**Activity:** Based on the listing below, report how many lines contain the word "college". Nothing but the number, please.
[[ Excerpted data, beginning ]]
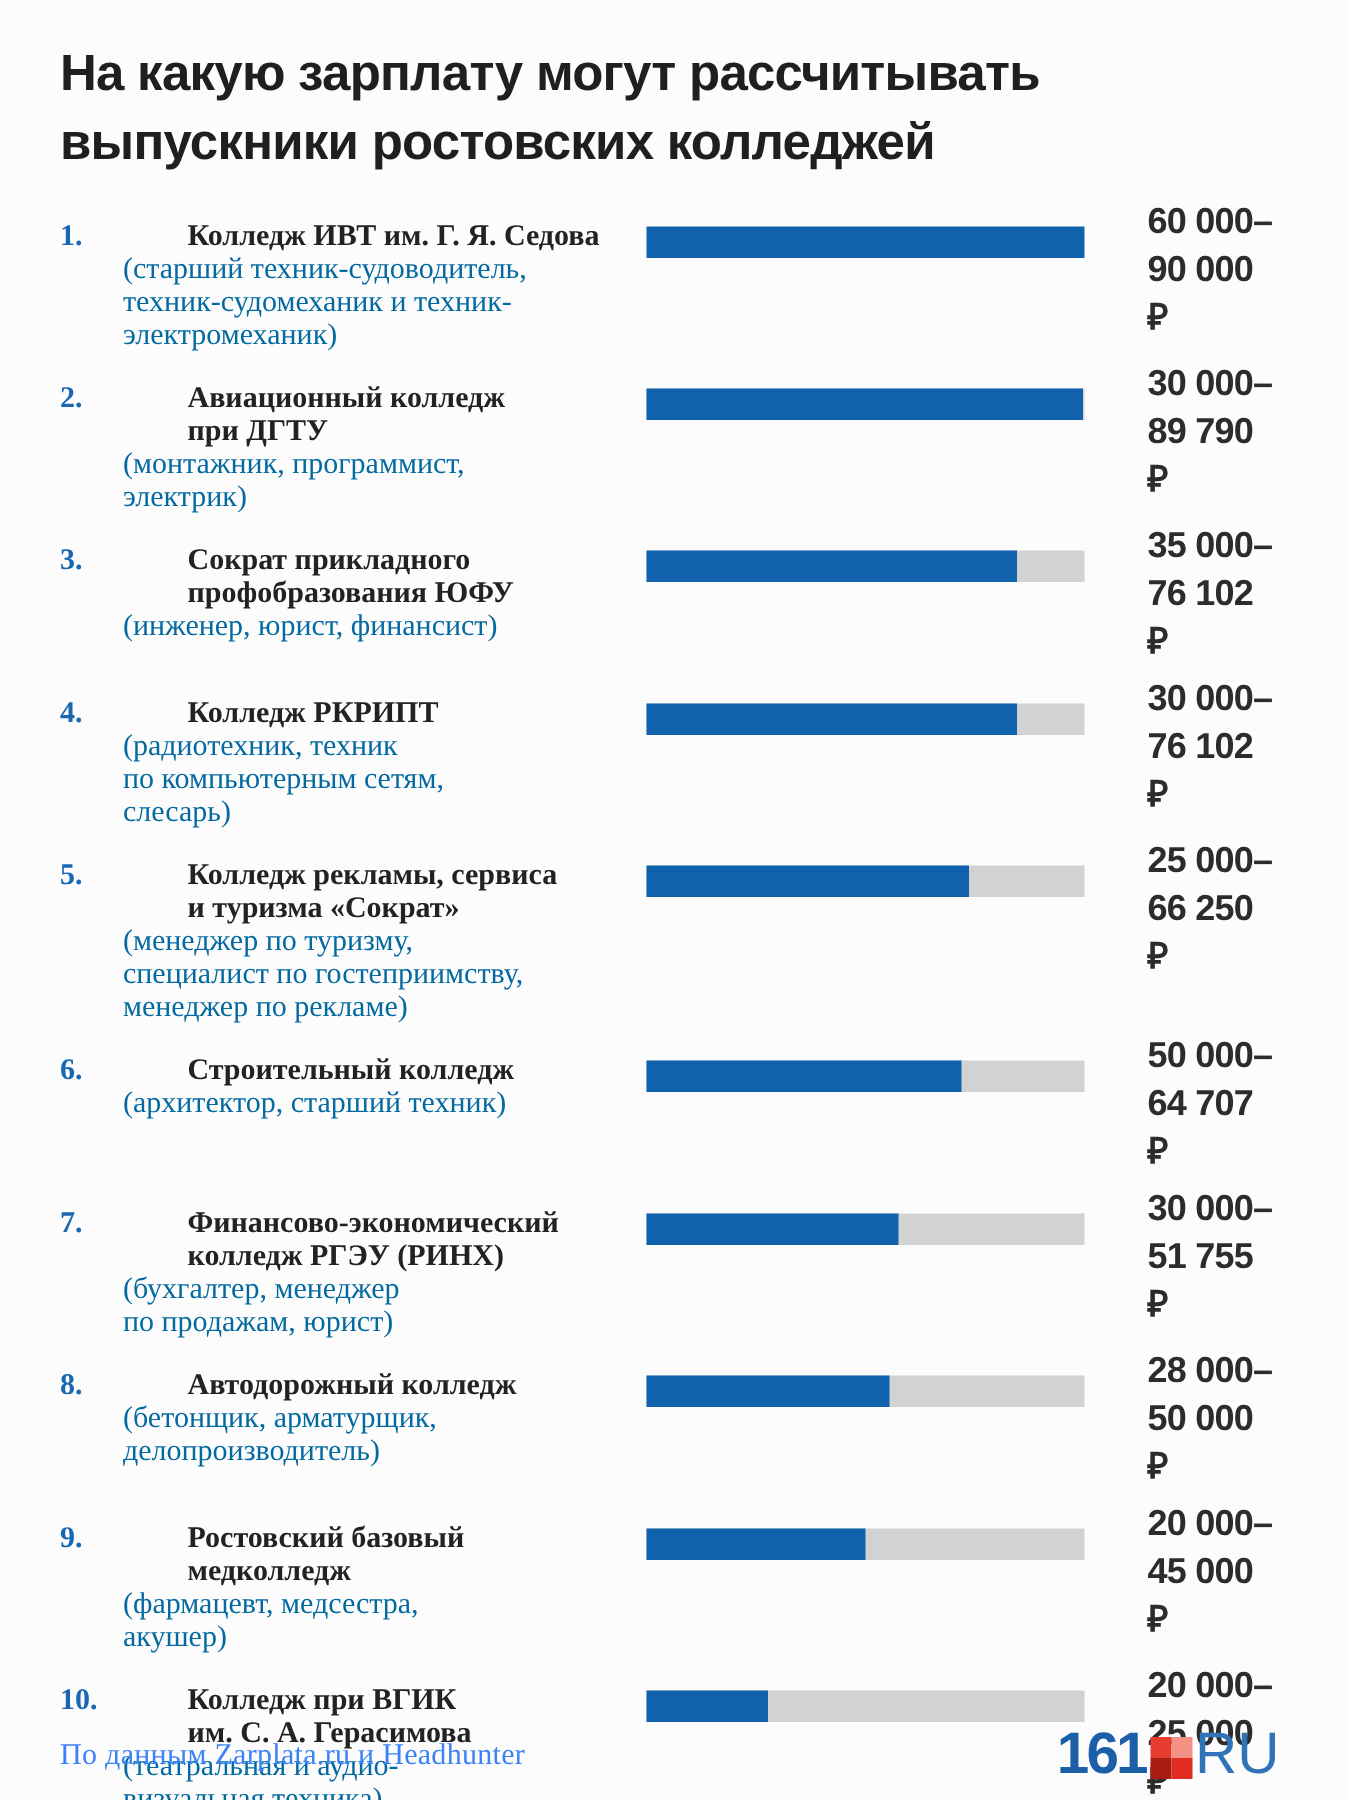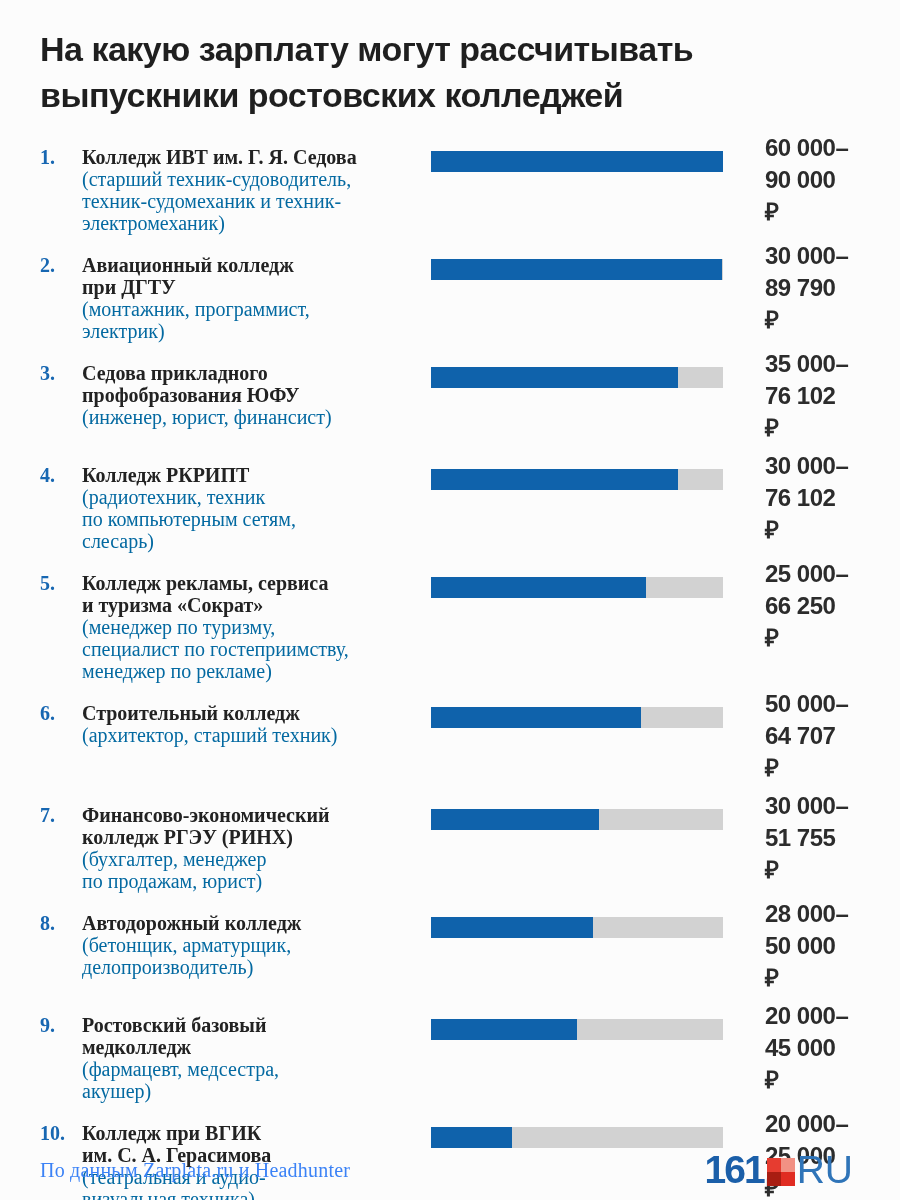--- a/index.html
+++ b/index.html
@@ -49,6 +49,7 @@
     line-height: 22px;
     color: #222222;
     white-space: pre-line;
+    margin-left: 43px;
   }
   .college-desc {
     font-size: 20px;

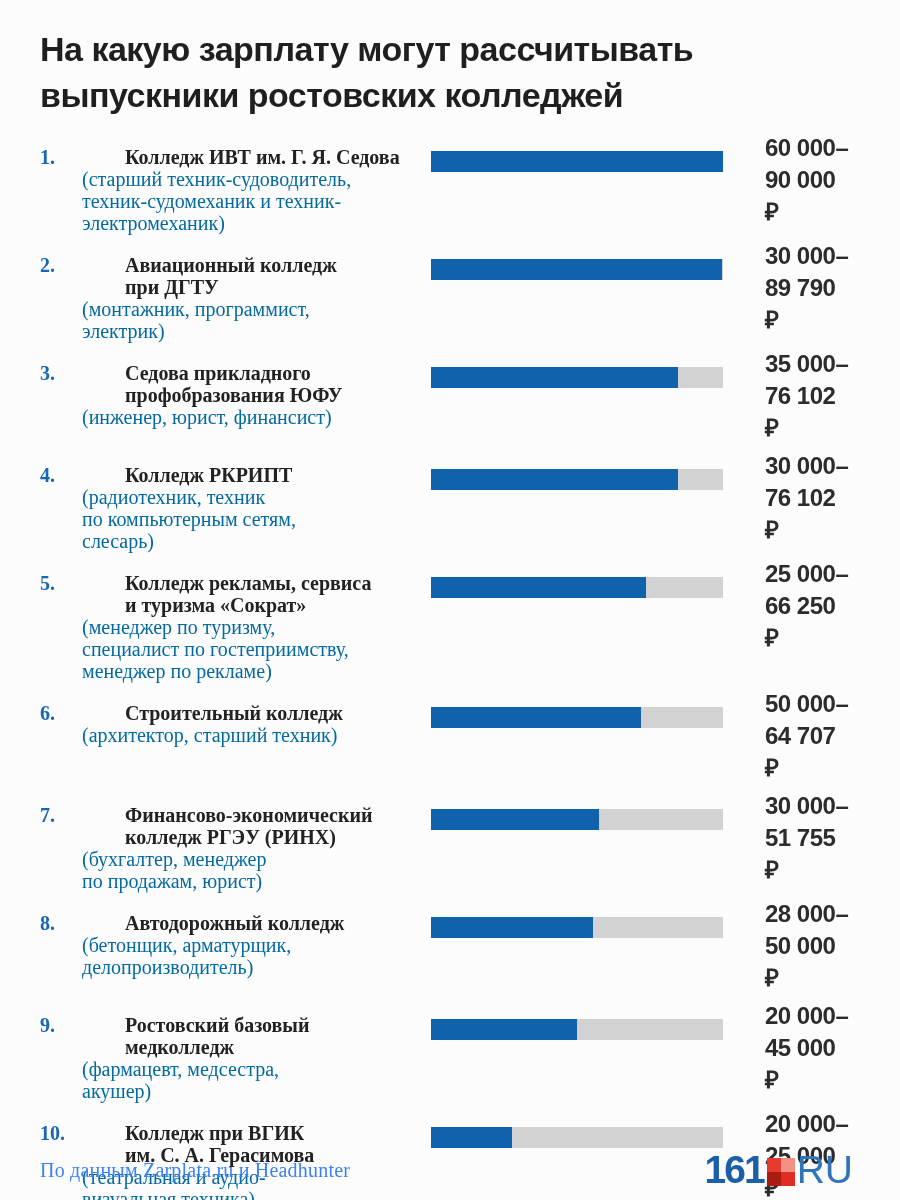--- a/index.html
+++ b/index.html
@@ -167,7 +167,7 @@
     <div class="row">
       <div class="num">3.</div>
       <div class="text">
-        <div class="college-name">Седова прикладного
+        <div class="college-name">Сократ прикладного
 профобразования ЮФУ</div>
         <div class="college-desc">(инженер, юрист, финансист)</div>
       </div>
[[ Excerpted data, end ]]
**Written response:** 4